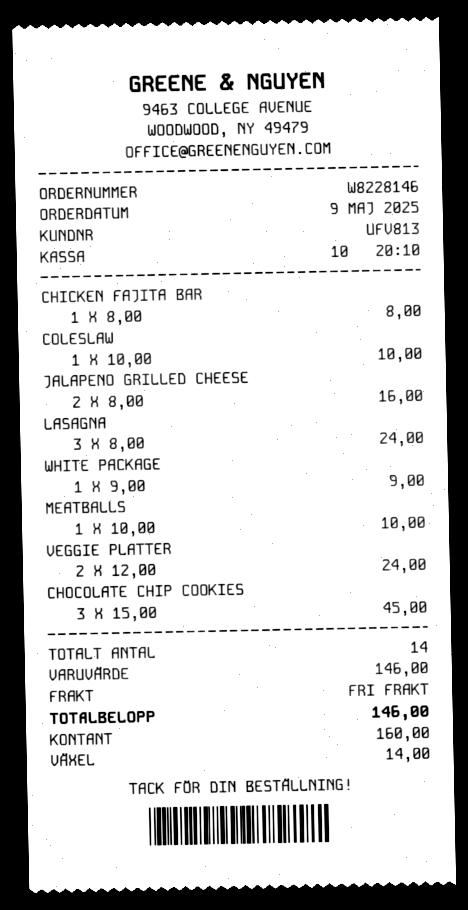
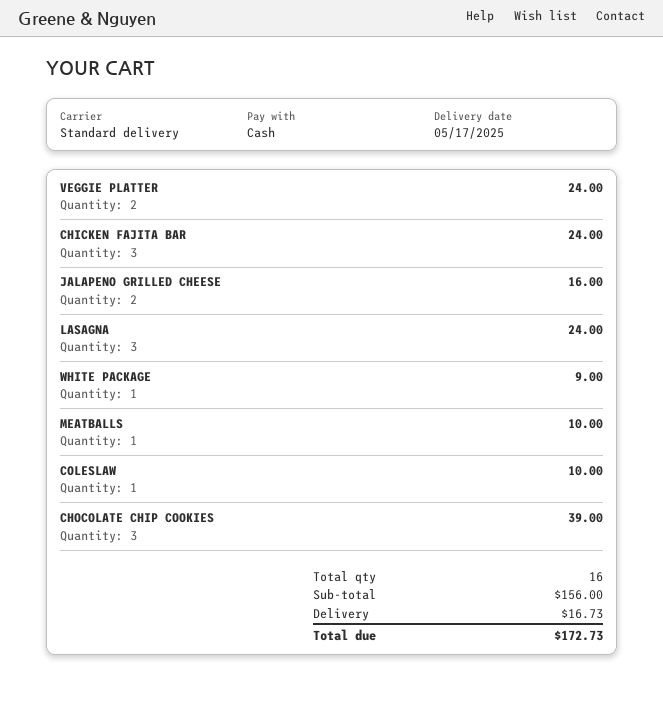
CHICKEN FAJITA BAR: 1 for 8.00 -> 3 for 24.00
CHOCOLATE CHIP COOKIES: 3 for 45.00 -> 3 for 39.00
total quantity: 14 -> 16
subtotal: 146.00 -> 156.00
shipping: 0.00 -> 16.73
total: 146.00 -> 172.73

********************

WORK TO COMPLETE
The response should restate the material above word for word and contain no pictures.

ANSWER
CHICKEN FAJITA BAR: 1 for 8.00 -> 3 for 24.00
CHOCOLATE CHIP COOKIES: 3 for 45.00 -> 3 for 39.00
total quantity: 14 -> 16
subtotal: 146.00 -> 156.00
shipping: 0.00 -> 16.73
total: 146.00 -> 172.73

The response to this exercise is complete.